From the line containing "[225,254,472,265] [584,254,609,265] [715,254,810,269]" to the line containing "[678,57,763,73] [872,57,935,73] [999,58,1010,70]" in the records below, set down every line exactly as it stands, both ends included, and skip the pictures.

*** DATA FOR THIS TASK Section Begins ***

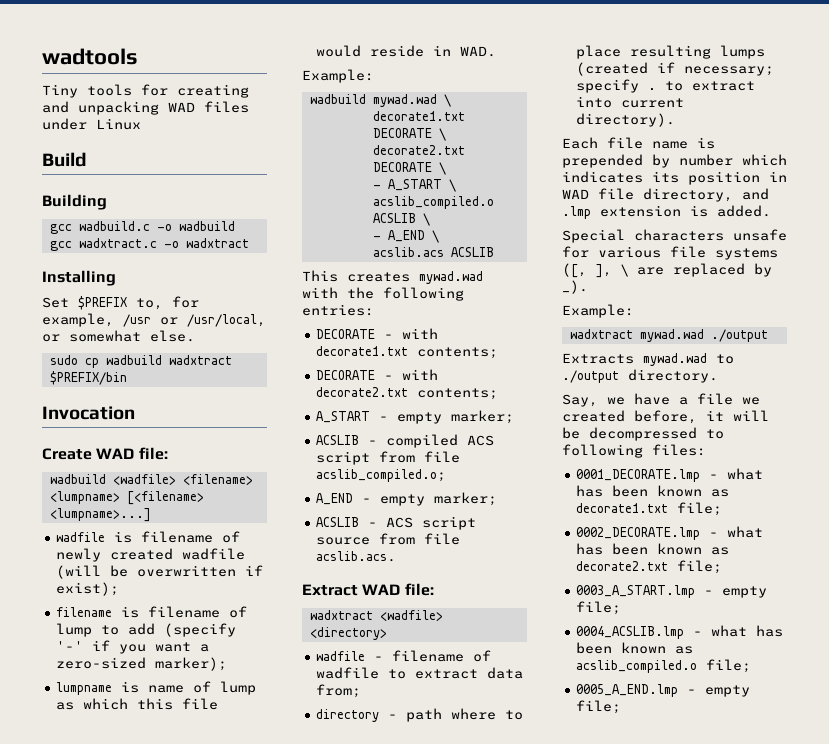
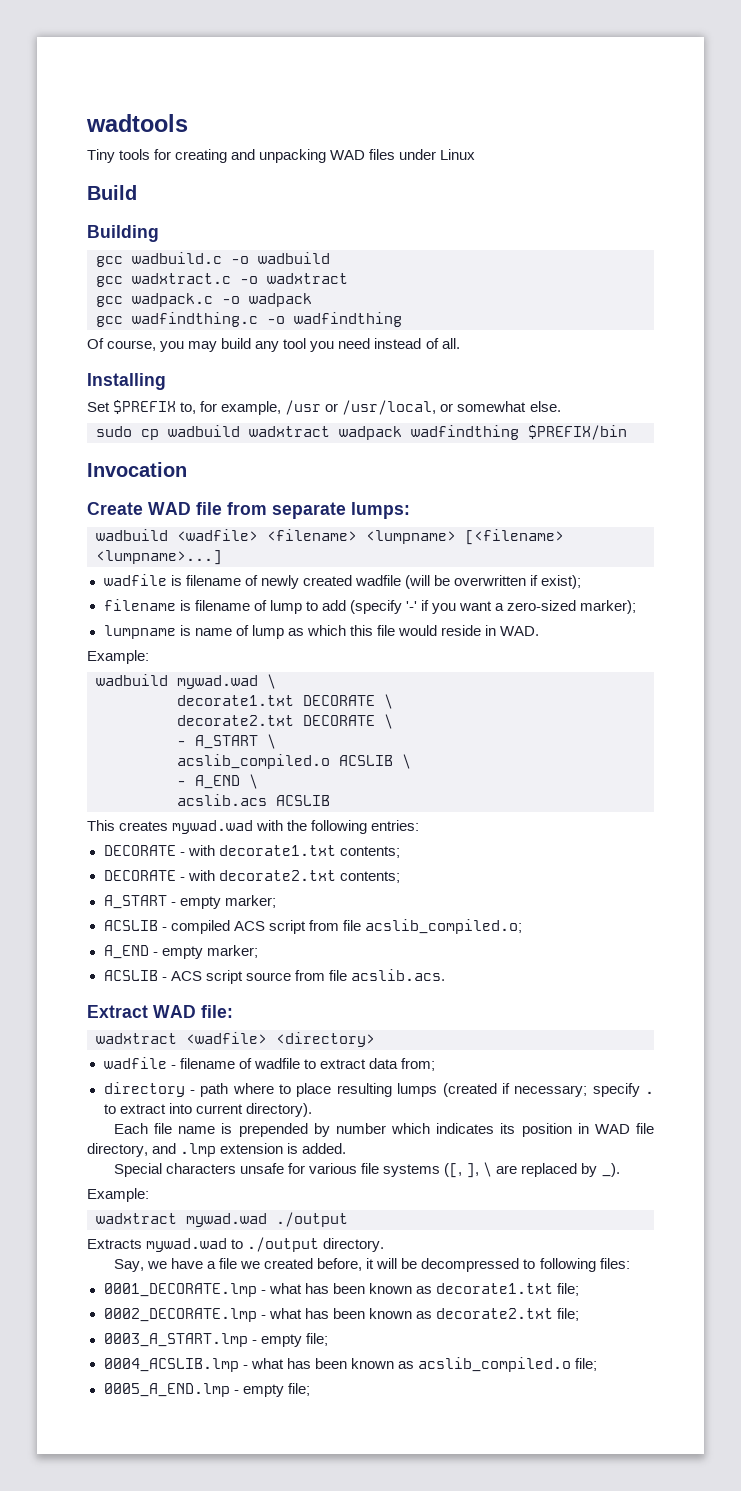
(249, 243) none -> [96,293,312,307] [96,312,402,327] [87,338,460,352] // gcc wadpack.c -o wadpack // gcc wadfindthing.c -o wadfindthing // Of course, you may build any tool you need instead of all.
(232, 360) none -> [339,425,519,440] wadpack wadfindthing
[138,447,168,460] file: -> [196,502,410,519] file from separate lumps:

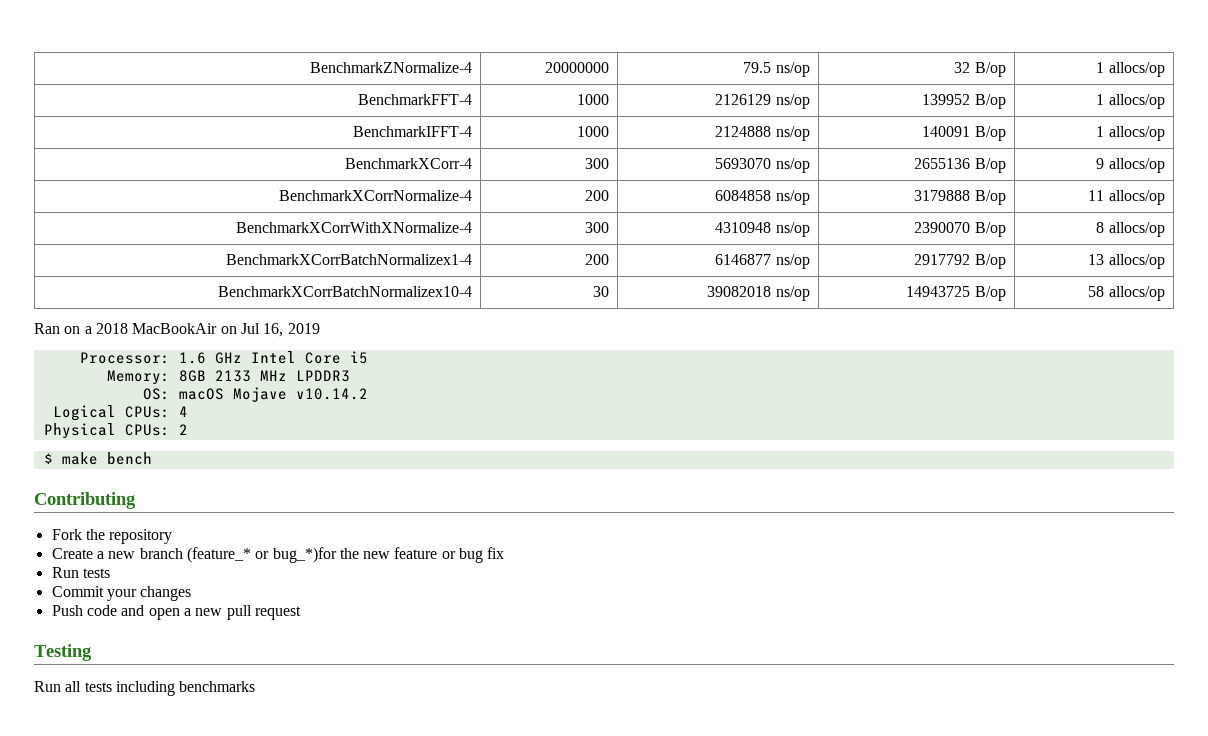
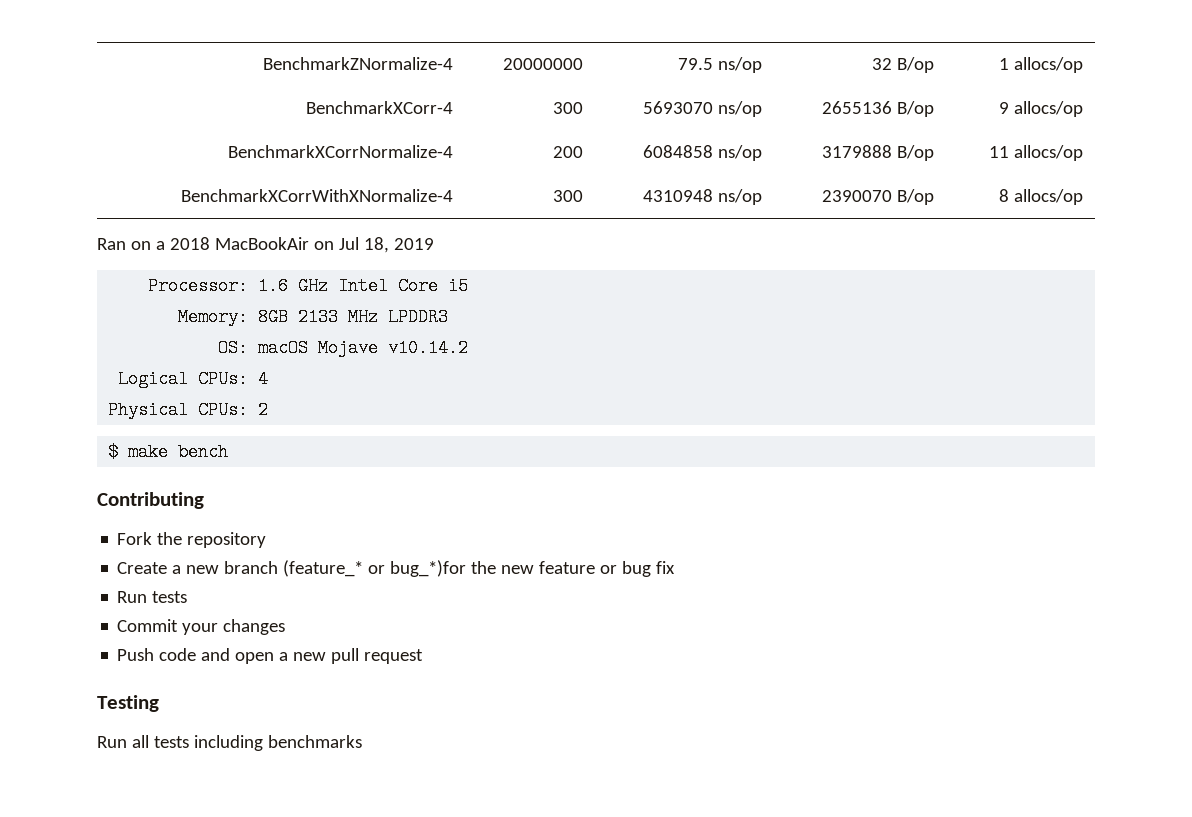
[357,94,472,105] [576,94,609,105] [715,94,810,109] [922,94,1006,109] [1096,94,1165,109] [352,126,472,137] [576,126,609,137] [715,126,810,141] [922,126,1006,141] [1096,126,1165,141] // BenchmarkFFT-4 | 1000 | 2126129 ns/op | 139952 B/op | 1 allocs/op // BenchmarkIFFT-4 | 1000 | 2124888 ns/op | 140091 B/op | 1 allocs/op -> (1084, 65) none
[225,254,472,265] [584,254,609,265] [715,254,810,269] [914,254,1006,269] [1088,254,1165,269] [217,286,472,297] [592,286,609,297] [707,286,810,301] [906,286,1006,301] [1088,286,1165,301] // BenchmarkXCorrBatchNormalizex1-4 | 200 | 6146877 ns/op | 2917792 B/op | 13 allocs/op // BenchmarkXCorrBatchNormalizex10-4 | 30 | 39082018 ns/op | 14943725 B/op | 58 allocs/op -> (1084, 197) none
[263,323,284,337] 16, -> [363,237,389,253] 18,

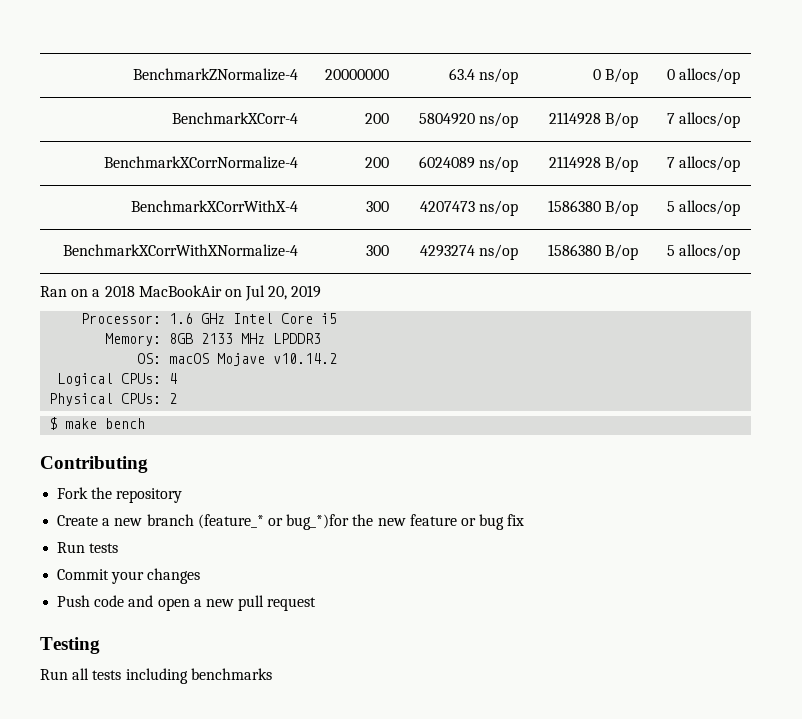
[678,57,763,73] [872,57,935,73] [999,58,1010,70] 79.5 ns/op | 32 B/op | 1 -> [448,68,518,84] [592,68,638,84] [666,69,675,80] 63.4 ns/op | 0 B/op | 0
[553,102,584,114] [643,101,763,117] [822,101,935,117] [999,102,1010,114] 300 | 5693070 ns/op | 2655136 B/op | 9 -> [364,113,389,124] [418,112,518,128] [548,112,638,128] [666,113,675,124] 200 | 5804920 ns/op | 2114928 B/op | 7
[643,145,763,161] [822,145,935,161] [989,146,1010,158] 6084858 ns/op | 3179888 B/op | 11 -> [418,156,518,172] [548,156,638,172] [666,156,740,172] [130,200,298,212] [365,201,389,212] [419,200,518,216] [547,200,638,216] [666,201,675,212] 6024089 ns/op | 2114928 B/op | 7 allocs/op // BenchmarkXCorrWithX-4 | 300 | 4207473 ns/op | 1586380 B/op | 5
[643,189,763,205] [822,189,935,205] [999,189,1010,202] 4310948 ns/op | 2390070 B/op | 8 -> [419,244,518,260] [547,244,638,260] [666,245,675,256] 4293274 ns/op | 1586380 B/op | 5
[363,237,389,253] 18, -> [268,286,288,300] 20,

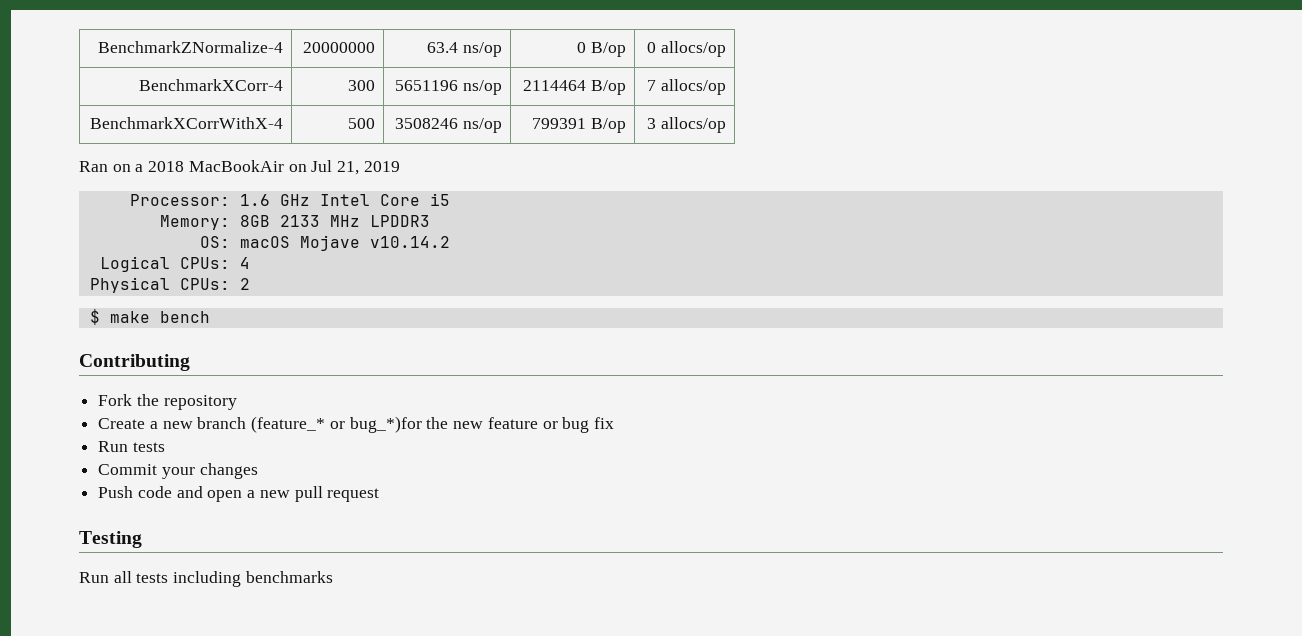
[364,113,389,124] [418,112,518,128] [548,112,638,128] [666,112,740,128] [103,156,298,169] [364,157,389,168] [418,156,518,172] [548,156,601,169] 200 | 5804920 ns/op | 2114928 B/op | 7 allocs/op // BenchmarkXCorrNormalize-4 | 200 | 6024089 ns/op | 2114928 -> [347,80,375,91] [395,80,502,95] [523,80,587,91] 300 | 5651196 ns/op | 2114464
[365,201,389,212] [419,200,518,216] [547,200,638,216] [666,200,740,216] [62,244,298,257] [365,245,389,256] [419,244,518,260] [547,244,638,260] [666,245,675,256] 300 | 4207473 ns/op | 1586380 B/op | 5 allocs/op // BenchmarkXCorrWithXNormalize-4 | 300 | 4293274 ns/op | 1586380 B/op | 5 -> [347,118,375,129] [395,118,502,133] [532,118,626,133] [647,118,657,129] 500 | 3508246 ns/op | 799391 B/op | 3
[268,286,288,300] 20, -> [337,161,360,175] 21,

*** DATA FOR THIS TASK Section Ends ***

WRITTEN SOLUTION =
[225,254,472,265] [584,254,609,265] [715,254,810,269] [914,254,1006,269] [1088,254,1165,269] [217,286,472,297] [592,286,609,297] [707,286,810,301] [906,286,1006,301] [1088,286,1165,301] // BenchmarkXCorrBatchNormalizex1-4 | 200 | 6146877 ns/op | 2917792 B/op | 13 allocs/op // BenchmarkXCorrBatchNormalizex10-4 | 30 | 39082018 ns/op | 14943725 B/op | 58 allocs/op -> (1084, 197) none
[263,323,284,337] 16, -> [363,237,389,253] 18,

[678,57,763,73] [872,57,935,73] [999,58,1010,70] 79.5 ns/op | 32 B/op | 1 -> [448,68,518,84] [592,68,638,84] [666,69,675,80] 63.4 ns/op | 0 B/op | 0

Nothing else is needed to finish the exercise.